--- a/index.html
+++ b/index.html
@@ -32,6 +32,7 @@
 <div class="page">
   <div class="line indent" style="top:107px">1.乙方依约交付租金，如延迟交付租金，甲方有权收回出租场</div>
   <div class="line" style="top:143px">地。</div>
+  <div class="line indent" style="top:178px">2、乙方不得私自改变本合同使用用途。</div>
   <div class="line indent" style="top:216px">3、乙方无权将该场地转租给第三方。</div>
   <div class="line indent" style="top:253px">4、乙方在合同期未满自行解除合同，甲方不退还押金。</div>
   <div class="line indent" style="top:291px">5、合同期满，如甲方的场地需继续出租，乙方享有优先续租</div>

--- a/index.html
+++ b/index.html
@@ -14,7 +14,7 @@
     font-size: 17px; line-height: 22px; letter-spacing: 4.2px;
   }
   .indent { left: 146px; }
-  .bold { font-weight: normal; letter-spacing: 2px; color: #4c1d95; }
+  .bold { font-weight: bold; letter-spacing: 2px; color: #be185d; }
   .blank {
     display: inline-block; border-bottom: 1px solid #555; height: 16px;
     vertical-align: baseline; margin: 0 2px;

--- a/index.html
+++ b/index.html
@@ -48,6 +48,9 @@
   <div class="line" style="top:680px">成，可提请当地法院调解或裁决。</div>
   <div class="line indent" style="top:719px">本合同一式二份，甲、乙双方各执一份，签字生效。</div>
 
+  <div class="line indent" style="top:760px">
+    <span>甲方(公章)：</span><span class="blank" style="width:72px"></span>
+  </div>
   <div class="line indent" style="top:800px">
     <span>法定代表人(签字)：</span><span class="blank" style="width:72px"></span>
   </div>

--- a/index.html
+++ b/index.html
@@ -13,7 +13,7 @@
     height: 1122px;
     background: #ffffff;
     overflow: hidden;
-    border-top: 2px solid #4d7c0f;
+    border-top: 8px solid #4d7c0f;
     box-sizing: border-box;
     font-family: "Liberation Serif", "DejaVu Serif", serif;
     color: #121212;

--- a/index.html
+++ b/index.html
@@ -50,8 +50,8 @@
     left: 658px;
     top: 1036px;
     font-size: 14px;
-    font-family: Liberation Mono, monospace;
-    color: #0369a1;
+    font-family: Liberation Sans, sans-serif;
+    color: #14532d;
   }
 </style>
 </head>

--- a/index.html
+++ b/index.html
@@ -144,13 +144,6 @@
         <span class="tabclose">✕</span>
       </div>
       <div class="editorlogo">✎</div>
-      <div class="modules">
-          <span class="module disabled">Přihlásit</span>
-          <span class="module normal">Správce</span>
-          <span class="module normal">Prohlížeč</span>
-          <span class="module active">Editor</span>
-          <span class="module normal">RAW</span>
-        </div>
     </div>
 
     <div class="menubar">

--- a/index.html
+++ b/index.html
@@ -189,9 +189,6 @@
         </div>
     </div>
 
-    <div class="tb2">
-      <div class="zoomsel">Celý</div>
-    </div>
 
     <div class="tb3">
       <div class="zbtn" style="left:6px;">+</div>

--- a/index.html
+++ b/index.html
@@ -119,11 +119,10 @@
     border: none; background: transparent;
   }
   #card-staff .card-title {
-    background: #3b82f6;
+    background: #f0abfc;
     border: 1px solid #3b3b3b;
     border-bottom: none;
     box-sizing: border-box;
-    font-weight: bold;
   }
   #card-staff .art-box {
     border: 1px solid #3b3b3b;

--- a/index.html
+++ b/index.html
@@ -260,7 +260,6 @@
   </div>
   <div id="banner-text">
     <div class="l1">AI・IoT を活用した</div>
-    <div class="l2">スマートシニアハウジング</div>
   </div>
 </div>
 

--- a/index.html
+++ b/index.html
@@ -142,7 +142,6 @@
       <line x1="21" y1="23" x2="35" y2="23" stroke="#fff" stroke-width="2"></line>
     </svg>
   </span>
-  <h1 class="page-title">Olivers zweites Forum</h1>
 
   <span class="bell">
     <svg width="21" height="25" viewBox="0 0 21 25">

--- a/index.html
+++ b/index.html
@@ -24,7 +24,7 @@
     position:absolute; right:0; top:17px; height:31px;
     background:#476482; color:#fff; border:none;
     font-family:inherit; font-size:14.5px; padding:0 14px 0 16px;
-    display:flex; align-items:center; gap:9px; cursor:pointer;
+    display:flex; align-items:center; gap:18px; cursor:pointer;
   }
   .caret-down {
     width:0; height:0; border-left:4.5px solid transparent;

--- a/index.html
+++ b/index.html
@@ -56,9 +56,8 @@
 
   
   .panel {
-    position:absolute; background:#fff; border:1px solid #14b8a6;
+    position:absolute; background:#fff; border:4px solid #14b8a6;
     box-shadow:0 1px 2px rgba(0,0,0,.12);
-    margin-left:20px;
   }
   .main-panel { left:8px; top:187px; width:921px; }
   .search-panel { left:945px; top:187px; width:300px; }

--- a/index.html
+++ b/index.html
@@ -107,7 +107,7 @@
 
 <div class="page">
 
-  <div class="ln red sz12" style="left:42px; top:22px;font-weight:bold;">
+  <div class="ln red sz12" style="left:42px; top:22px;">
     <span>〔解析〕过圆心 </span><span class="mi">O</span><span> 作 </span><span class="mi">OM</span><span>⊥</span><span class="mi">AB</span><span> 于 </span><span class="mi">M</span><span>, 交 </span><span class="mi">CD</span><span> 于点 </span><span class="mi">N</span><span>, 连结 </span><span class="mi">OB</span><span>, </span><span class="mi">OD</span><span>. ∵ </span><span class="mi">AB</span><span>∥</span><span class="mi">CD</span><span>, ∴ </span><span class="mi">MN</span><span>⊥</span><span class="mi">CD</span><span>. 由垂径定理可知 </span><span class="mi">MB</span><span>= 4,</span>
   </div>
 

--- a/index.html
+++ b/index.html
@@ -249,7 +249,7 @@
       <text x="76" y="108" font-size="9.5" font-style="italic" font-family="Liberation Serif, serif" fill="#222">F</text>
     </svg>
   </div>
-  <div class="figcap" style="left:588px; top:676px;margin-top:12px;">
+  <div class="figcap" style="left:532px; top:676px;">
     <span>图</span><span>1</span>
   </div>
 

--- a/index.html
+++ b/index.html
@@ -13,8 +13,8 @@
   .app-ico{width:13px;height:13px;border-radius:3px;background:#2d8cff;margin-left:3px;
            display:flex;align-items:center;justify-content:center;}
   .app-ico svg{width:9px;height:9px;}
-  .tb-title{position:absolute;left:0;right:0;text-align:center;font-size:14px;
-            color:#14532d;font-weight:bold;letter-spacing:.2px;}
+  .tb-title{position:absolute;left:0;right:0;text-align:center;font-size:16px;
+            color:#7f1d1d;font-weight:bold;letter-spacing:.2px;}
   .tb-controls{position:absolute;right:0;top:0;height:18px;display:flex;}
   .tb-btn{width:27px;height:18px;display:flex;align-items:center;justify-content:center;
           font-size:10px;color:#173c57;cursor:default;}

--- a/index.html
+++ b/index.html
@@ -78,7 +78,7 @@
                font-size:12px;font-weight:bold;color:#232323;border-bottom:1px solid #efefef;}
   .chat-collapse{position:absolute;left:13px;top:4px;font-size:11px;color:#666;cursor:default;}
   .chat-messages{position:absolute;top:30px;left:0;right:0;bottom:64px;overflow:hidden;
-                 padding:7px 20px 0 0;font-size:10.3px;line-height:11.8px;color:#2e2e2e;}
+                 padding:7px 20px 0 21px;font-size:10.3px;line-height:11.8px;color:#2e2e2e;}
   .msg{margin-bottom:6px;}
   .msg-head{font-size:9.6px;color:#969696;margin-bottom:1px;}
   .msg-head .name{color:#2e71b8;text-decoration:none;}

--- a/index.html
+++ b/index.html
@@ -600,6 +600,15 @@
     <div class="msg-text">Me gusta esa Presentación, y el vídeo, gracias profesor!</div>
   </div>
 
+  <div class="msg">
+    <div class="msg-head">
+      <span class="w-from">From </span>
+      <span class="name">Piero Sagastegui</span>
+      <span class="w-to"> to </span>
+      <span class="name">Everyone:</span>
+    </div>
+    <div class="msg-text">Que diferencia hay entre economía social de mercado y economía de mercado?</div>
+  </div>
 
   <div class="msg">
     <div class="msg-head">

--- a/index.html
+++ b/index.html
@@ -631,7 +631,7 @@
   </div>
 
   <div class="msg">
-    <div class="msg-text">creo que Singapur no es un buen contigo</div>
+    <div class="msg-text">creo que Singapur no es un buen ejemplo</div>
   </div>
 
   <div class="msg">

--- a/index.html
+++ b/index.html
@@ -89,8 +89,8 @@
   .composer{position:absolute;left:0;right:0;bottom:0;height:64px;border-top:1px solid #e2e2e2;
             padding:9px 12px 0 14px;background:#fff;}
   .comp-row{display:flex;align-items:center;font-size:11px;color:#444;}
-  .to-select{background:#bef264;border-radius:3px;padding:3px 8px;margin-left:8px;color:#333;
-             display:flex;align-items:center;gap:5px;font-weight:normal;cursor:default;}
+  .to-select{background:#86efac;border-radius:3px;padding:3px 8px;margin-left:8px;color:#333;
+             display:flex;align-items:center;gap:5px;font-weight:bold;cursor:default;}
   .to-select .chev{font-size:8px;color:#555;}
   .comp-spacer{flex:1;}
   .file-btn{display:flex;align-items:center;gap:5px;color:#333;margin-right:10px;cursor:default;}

================

Exercise description -
Find how many lines of the entries include the word "text". The number is the entire reply.

Written response -
9